I realise this is about some UK research council on which subject I have no opinion. But I think the article rather misses the point about the Manhattan project and DARPA projects. The Manhattan project was not curiosity driven research, but it was made possible because prior to this applied project there was curiosity driven research. Presumably same for DARPA projects. My involvement in a DARPA project was made possible by my own curiosity driven research, not by any directives from a funding agency for applied research.
I agree entirely with ohrstrom's comment. The point is that "basic" (curiousity-driven, blue skies, discovery etc) gives freedom to develop new techniques, approaches, ways of thinking that can then be applied. These skills would not necessarily be available if "basic" research was not funded. The soft steer of the impact agenda nods to this and encourages those doing basic research to consider and engage with the "real world" applications that might result. If everything was only top down "applied" or "strategic" research, then we would be stuck in a loop of regurgitating accepted knowledge. Not only that, the real danger of government interference with what scientists should be researching would stifle innovation and freedom.

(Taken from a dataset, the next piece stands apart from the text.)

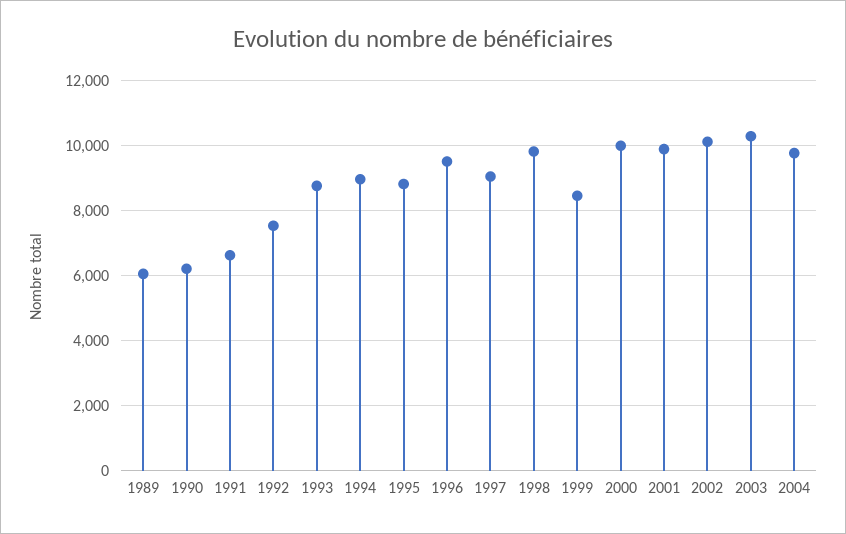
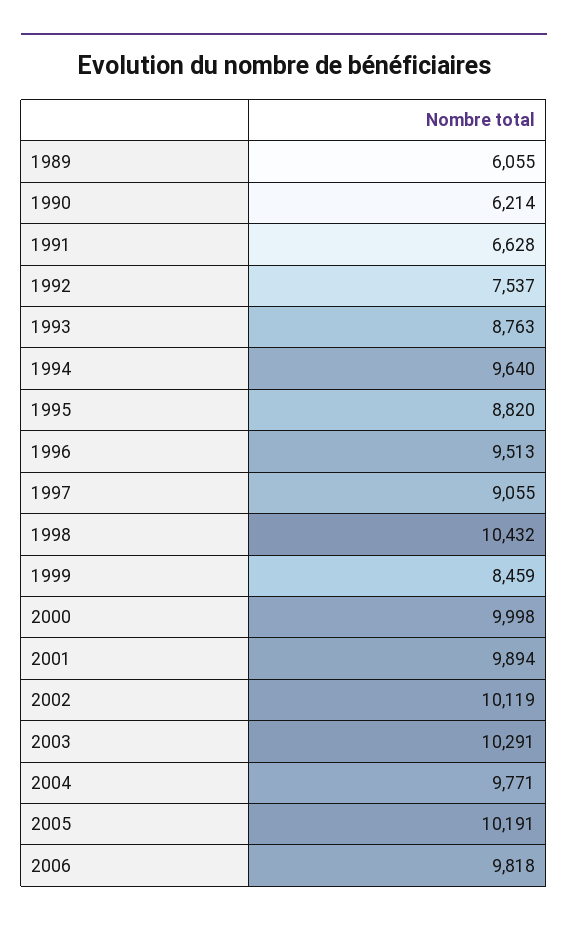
1994: 9000 -> 9640
1998: 9800 -> 10432
2005: none -> 10191
2006: none -> 9818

I agree with previous two speakers comments. The article seems to adopt linear model thinking with regards the research process which has been outdated for many years. The boundary between basic and applied research is increasingly blurred and not always easily differentiated. However, there are significant dangers associated with cutting public funding for basic research with the expectation that the private will pick up the slack. This includes underinvestment of funds in certain areas, maintaining of status quo, damages to certain disciplines e.g. theoretical mathematics and lack of skills developed to facilitate future thinking.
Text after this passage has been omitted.